Plus que huit jours à attendre
La baisse de taux de la Fed du 10 décembre, qui était remise en question mi-novembre, fait désormais la quasi-unanimité. Il n’y aura donc pas, a priori, de grande surprise de ce côté-là. Par conséquent, la prise de parole du patron de la Fed revêtira une importance encore plus grande que d’habitude. Nous savons tous que la banque centrale connait aujourd’hui de fortes dissentions et résumer des débats sans doute houleux ne sera pas chose facile. C’est pourtant dans les propos de Jay Powell que le marché obligataire trouvera une direction pour cette fin d’année et le début de l’année prochaine. Nous prévoyons toujours une estimation basse vers 3,80% «si tout va bien» et une estimation haute de retour vers 4,20% si la déception et le retour d’une plus grande incertitude jouent aux invités surprises pour les fêtes de fin d’année, dans des marchés toujours moins liquides qu’en temps normal.

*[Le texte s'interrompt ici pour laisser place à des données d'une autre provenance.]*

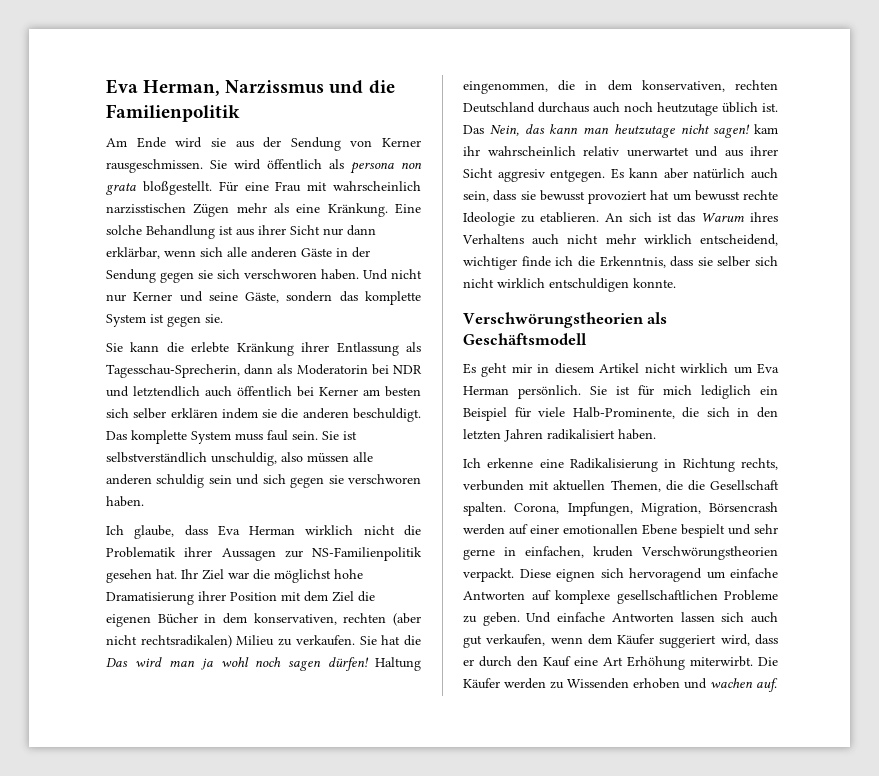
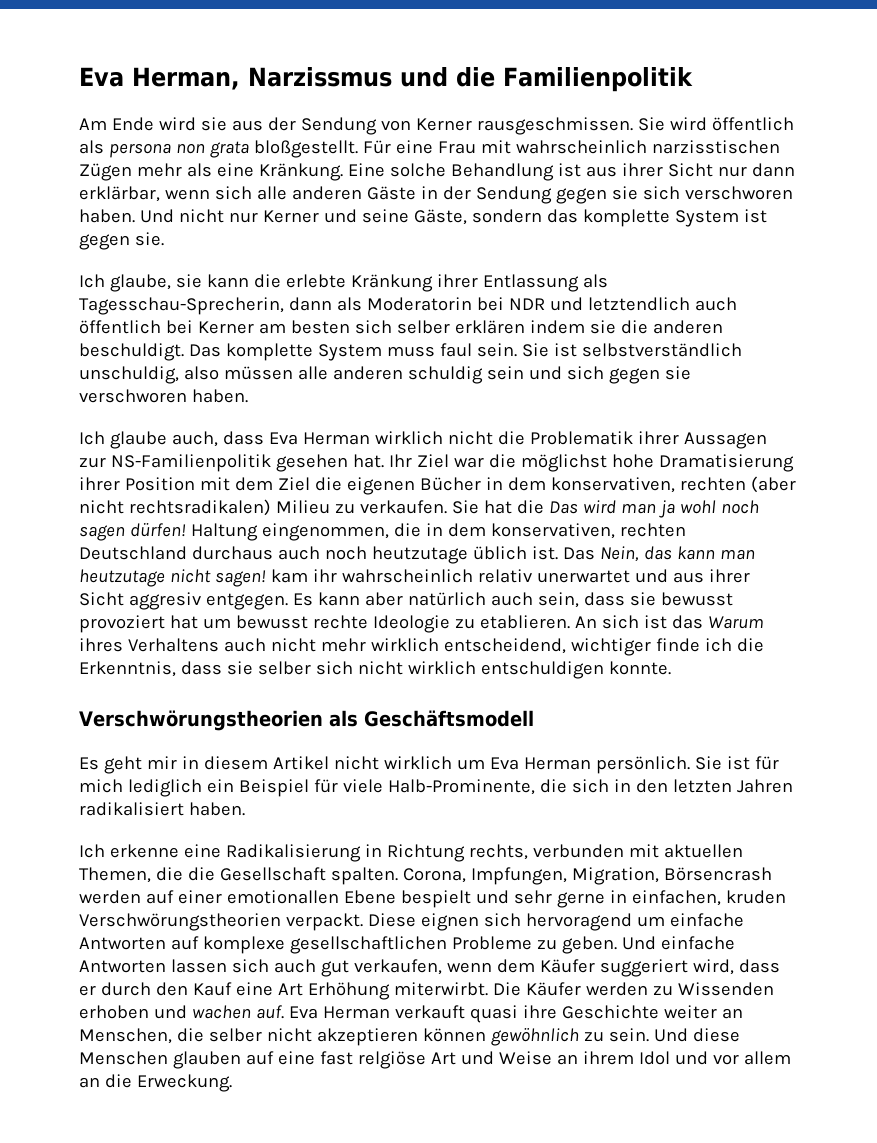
[106,343,123,352] Sie -> [79,274,202,292] Ich glaube, sie
[134,525,175,539] glaube, -> [109,431,218,449] glaube auch,
(778, 685) none -> [288,1005,743,1023] [79,1027,740,1046] [79,1051,791,1069] [79,1074,232,1092] Eva Herman verkauft quasi ihre Geschichte weiter an Menschen, die selber nicht akzeptieren können gewöhnlich zu sein. Und diese Menschen glauben auf eine fast relgiöse Art und Weise an ihrem Idol und vor allem an die Erweckung.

Actuellement il est plus compliqué de s’enthousiasmer pour la dette, car les niveaux de taux sont au milieu de nulle part et les niveaux de spreads ne sont guère attrayants.
En effet, nous craignons par-dessus tout une baisse de taux «hawkish» qui pourrait entraîner les taux longs dans une remontée significative. Le rapport de forces actuel à la Fed ne permettra pas à Powell d’indiquer clairement une feuille de route pour les six premiers mois de 2026. Les marchés détestent l’incertitude mais le patron de la Fed n’aura pas grand-chose d’autre à leur offrir. Il faudra attendre un remaniement au sein des membres de l’institution ainsi que la nomination du remplaçant de Jay Powell pour pouvoir conclure que la Fed sera, en 2026, un peu plus politisée, un peu moins indépendante et amorcera un réel tournant accommodant. Nous n’en sommes pas là et le 10 ans américain fait du sur place en se maintenant autour de 4% avant l’échéance capitale du 10 décembre. Nous avons maintes fois répété dernièrement que les marchés étaient extrêmement nerveux et qu’un rien pouvait les faire vaciller. Espérons donc que cette étincelle qui met le feu aux poudres ne s’invitera pas inopinément dans les propos de Jerome Powell. Ce serait un bien encombrant cadeau de Noël pour nous tous et un cadeau d’adieu bien mal choisi par Mr «Too late».
Quel ennui!
Les marchés obligataires sont tellement variés et diversifiés que l’on trouve toujours quelque chose d’intéressant à faire. Toutefois, admettons qu’actuellement il est plus compliqué de s’enthousiasmer pour la dette, qu’elle soit gouvernementale ou d’entreprise, car les niveaux de taux sont au milieu de nulle part et les niveaux de spreads ne sont guère attrayants. Certes, le carry reste intéressant mais ne fait pas rêver. Le marché primaire ne nous donne pas non plus des motifs d’espérer. En cette fin d’année, surtout avant le FOMC de la semaine prochaine, il nous semble urgent de ne rien faire. Les marchés vont vraisemblablement se décanter début janvier et il sera alors temps de réallouer nos poches vers plus de crédit ou plus de duration. Ou pourquoi pas les deux?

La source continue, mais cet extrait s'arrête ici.